[MATERIAL FOR THIS TASK — start]

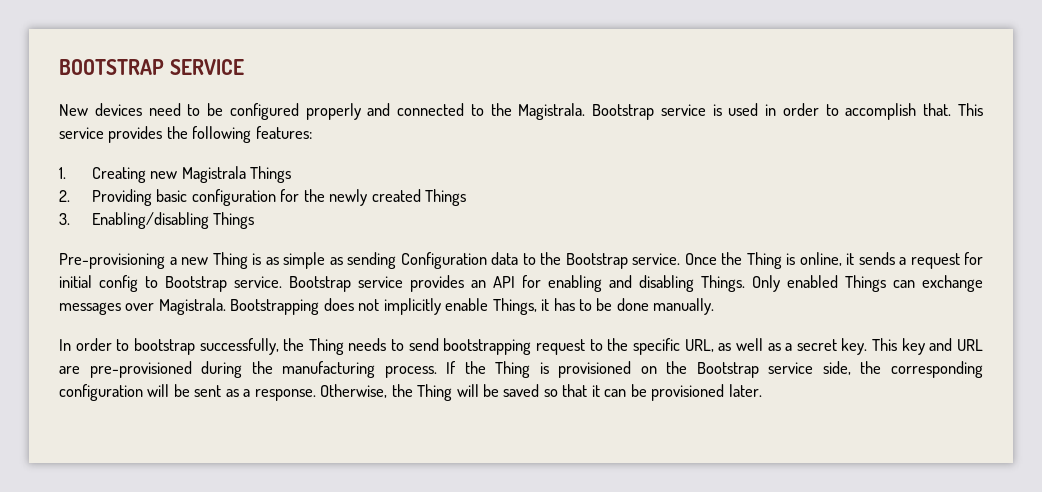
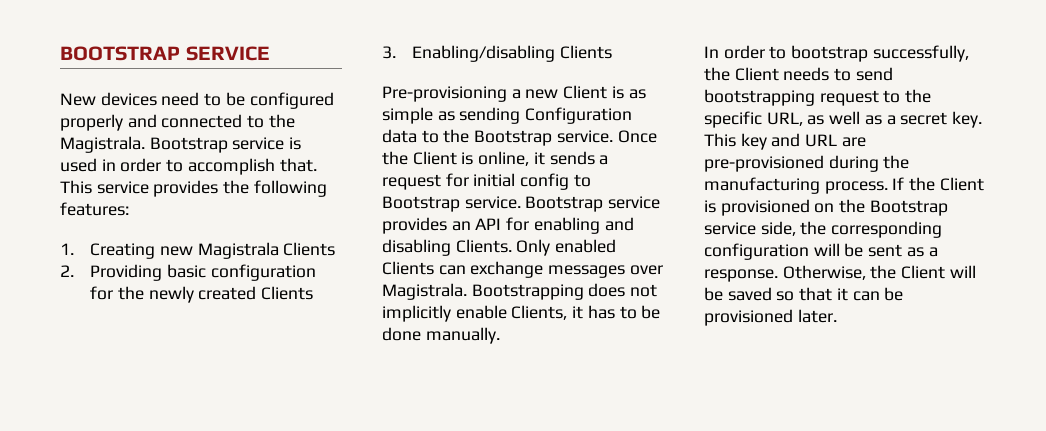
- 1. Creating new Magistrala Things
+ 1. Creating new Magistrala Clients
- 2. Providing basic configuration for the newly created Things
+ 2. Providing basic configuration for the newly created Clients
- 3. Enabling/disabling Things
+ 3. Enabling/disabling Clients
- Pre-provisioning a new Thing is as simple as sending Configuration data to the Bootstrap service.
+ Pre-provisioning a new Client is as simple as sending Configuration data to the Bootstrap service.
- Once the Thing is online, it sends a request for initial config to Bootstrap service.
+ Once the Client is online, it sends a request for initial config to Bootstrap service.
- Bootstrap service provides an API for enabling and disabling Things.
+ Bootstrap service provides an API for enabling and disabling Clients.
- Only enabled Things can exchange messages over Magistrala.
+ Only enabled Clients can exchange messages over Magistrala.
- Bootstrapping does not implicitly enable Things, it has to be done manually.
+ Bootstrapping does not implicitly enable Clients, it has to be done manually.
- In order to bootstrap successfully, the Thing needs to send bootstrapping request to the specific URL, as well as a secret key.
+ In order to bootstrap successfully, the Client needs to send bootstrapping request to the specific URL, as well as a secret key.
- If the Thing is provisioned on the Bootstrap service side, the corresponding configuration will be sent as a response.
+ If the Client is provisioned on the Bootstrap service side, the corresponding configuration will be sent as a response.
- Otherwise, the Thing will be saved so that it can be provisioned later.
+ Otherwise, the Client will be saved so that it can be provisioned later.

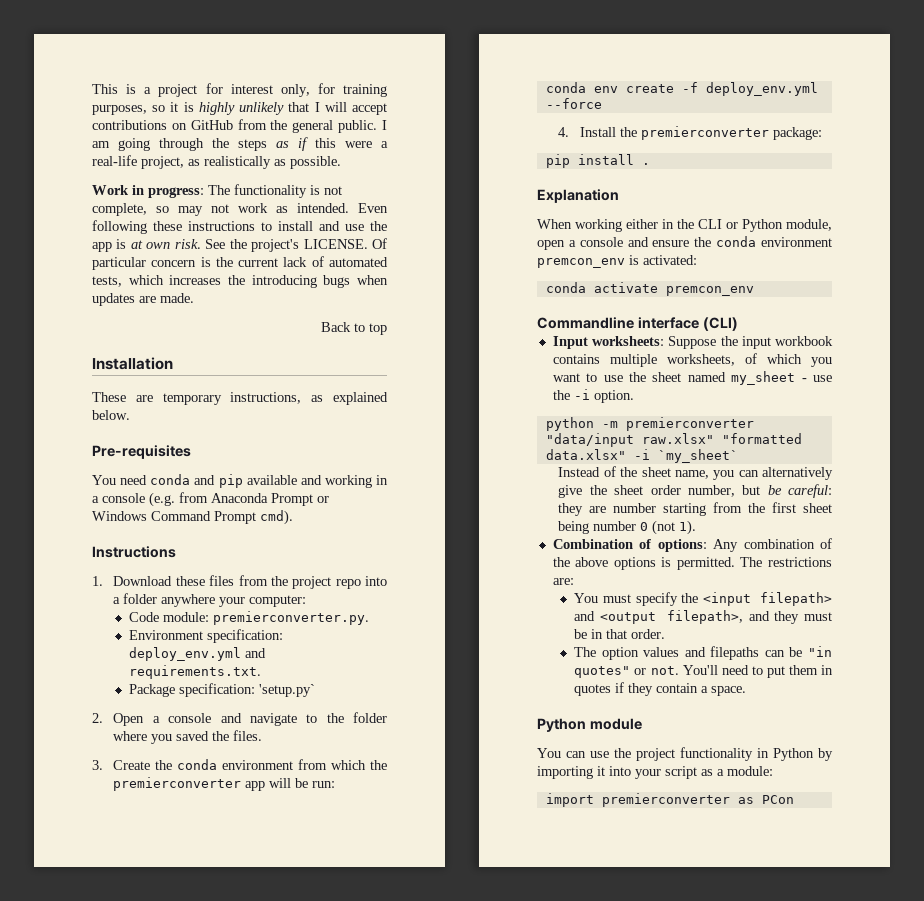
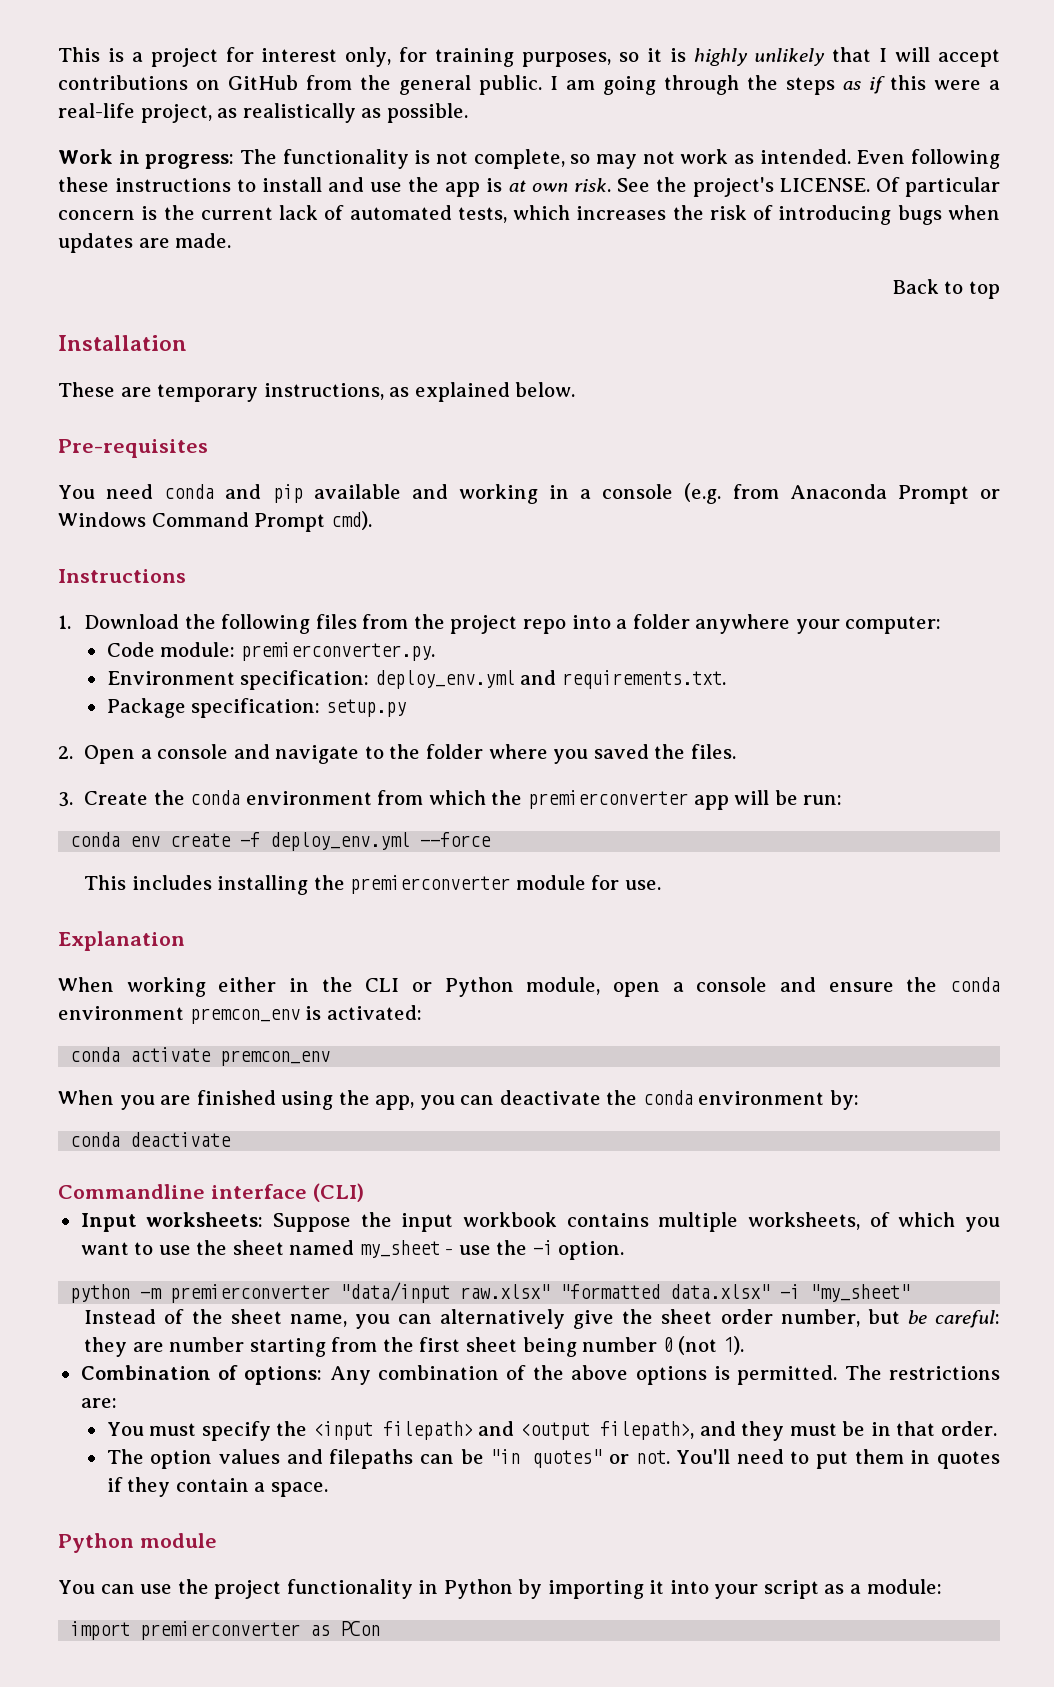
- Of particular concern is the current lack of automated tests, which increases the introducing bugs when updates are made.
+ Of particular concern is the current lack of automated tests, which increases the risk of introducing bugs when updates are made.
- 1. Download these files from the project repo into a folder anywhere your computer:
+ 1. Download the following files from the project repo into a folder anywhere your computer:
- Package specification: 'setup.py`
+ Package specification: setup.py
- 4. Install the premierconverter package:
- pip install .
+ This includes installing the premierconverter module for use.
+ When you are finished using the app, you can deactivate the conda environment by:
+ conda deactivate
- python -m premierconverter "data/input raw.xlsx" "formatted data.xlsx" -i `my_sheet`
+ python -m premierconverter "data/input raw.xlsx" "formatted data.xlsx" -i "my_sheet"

[MATERIAL FOR THIS TASK — finish]

[TASK DESCRIPTION]: From the line with "a new Client" up to and including the line with "- 1. Download" above, retype every line exactly and nothing more; leave out the pictures.

[EXERCISE ANSWER]:
+ Pre-provisioning a new Client is as simple as sending Configuration data to the Bootstrap service.
- Once the Thing is online, it sends a request for initial config to Bootstrap service.
+ Once the Client is online, it sends a request for initial config to Bootstrap service.
- Bootstrap service provides an API for enabling and disabling Things.
+ Bootstrap service provides an API for enabling and disabling Clients.
- Only enabled Things can exchange messages over Magistrala.
+ Only enabled Clients can exchange messages over Magistrala.
- Bootstrapping does not implicitly enable Things, it has to be done manually.
+ Bootstrapping does not implicitly enable Clients, it has to be done manually.
- In order to bootstrap successfully, the Thing needs to send bootstrapping request to the specific URL, as well as a secret key.
+ In order to bootstrap successfully, the Client needs to send bootstrapping request to the specific URL, as well as a secret key.
- If the Thing is provisioned on the Bootstrap service side, the corresponding configuration will be sent as a response.
+ If the Client is provisioned on the Bootstrap service side, the corresponding configuration will be sent as a response.
- Otherwise, the Thing will be saved so that it can be provisioned later.
+ Otherwise, the Client will be saved so that it can be provisioned later.

- Of particular concern is the current lack of automated tests, which increases the introducing bugs when updates are made.
+ Of particular concern is the current lack of automated tests, which increases the risk of introducing bugs when updates are made.
- 1. Download these files from the project repo into a folder anywhere your computer:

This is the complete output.